What if we used a two-tiered CEV? A CEV applied to a small, hand selected group of moral philosophers could be used to determine weighting rules and ad hoc exceptions to the CEV that runs on all of humanity to determine the utility function of the FAI.
Then when the CEV encounters the trillion Dr Evil uploads, it will consult what the group of moral philosophers would have wanted to handle it if “they knew more, thought faster, were more the people we wished we were, had grown up farther together”, which would be be something like weight them together as one person.
What if we used a two-tiered CEV? A CEV applied to a small, hand selected group of moral philosophers
And who would select the initial group? Oh, I know! We can make it a 3-tiered system, and have CEV applied to an even smaller group choose the group of moral philosophers!
Wait… my spidey-sense is tingling… I think it’s trying to tell me that maybe there’s a problem with this plan
A small, select group will be designing and implementing the FAI anyways.
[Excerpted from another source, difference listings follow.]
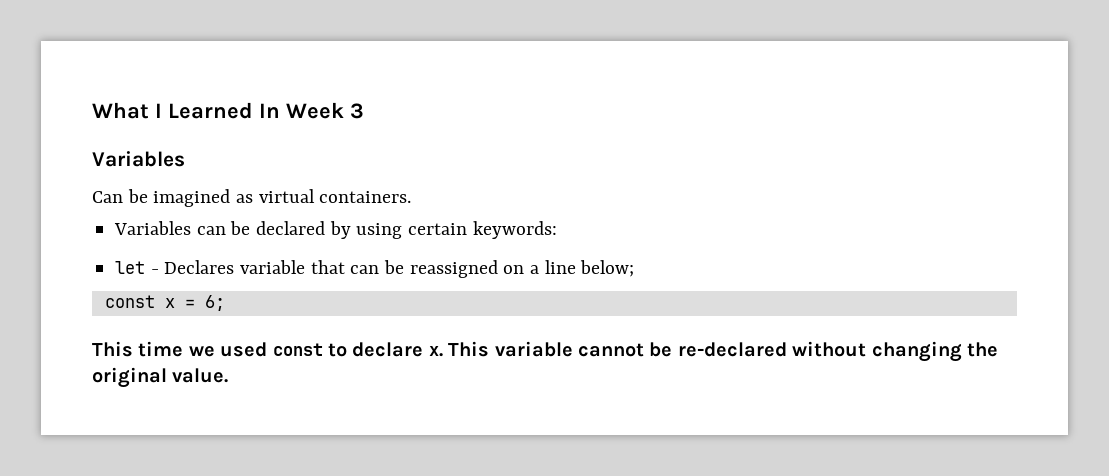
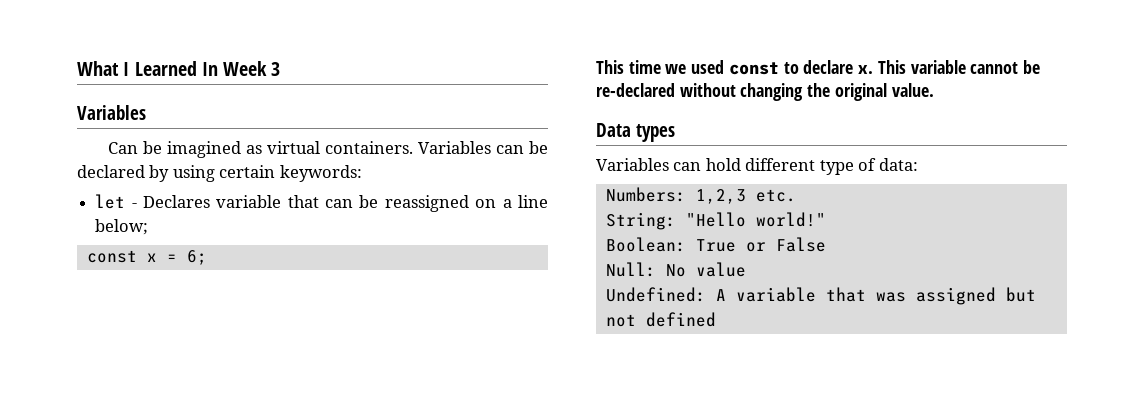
- Can be imagined as virtual containers.
- Variables can be declared by using certain keywords:
+ Can be imagined as virtual containers. Variables can be declared by using certain keywords:
+ Data types
+ Variables can hold different type of data:
+ Numbers: 1,2,3 etc.
+ String: "Hello world!"
+ Boolean: True or False
+ Null: No value
+ Undefined: A variable that was assigned but not defined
Yes, but a small, select group determining its moral values is a different thing entirely, and seems to defeat the whole purpose of CEV. At that point you might as well just have the small group of moral philosophers explicitly write out a “10 Commandments” style moral code and abandon CEV altogether.
Yes, but a small, select group determining its moral values is a different thing entirely
That is not what I am proposing. You are attacking a straw man. The CEV of the small group of moral philosophers does not determine the utility function directly. It only determines the rules used to run the larger CEV on all of humanity, based on what the moral philosophers consider a fair way of combining utility functions, not what they want the answer to be.
The CEV of the small group of moral philosophers does not determine the utility function directly
That may not be the intention, but if they’re empowered to create ad hoc exceptions to CEV, that could end up being the effect.
Basically, my problem is that you’re proposing to fix to a (possible) problem with CEV, by using CEV. If there really is a problem here with CEV (and I’m not convinced there is), then that problem should be fixed—just running a meta-CEV doesn’t solve it. All you’re really doing is substituting one problem for another: the problem of who would be the “right” people to choose for the initial bootstrap. Thats a Really Hard Problem, and if we knew how to solve it, then we wouldn’t really even need CEV in the first place—we could just let the Right People choose the FAI’s utility function directly.
That may not be the intention, but if they’re empowered to create ad hoc exceptions to CEV, that could end up being the effect.
You seem to be imagining the subjects of the CEV acting as agents within some negotiating process, making decisions to steer the result to their prefered outcome. Consider instead that the CEV is able to ask the subjects questions, which could be about the fairness (not the impact on the final result) of treating a subject of the larger CEV in a certain way, and get honest answers. If your thinking process has a form like “This would be best for me, but that wouldn’t really be fair to this other person”, the CEV can focus in on the “but that wouldn’t really be fair to this other person”. Even better, it can ask the question “Is it fair to that other person”, and figure out what your honest answer would be.
Basically, my problem is that you’re proposing to fix to a (possible) problem with CEV, by using CEV.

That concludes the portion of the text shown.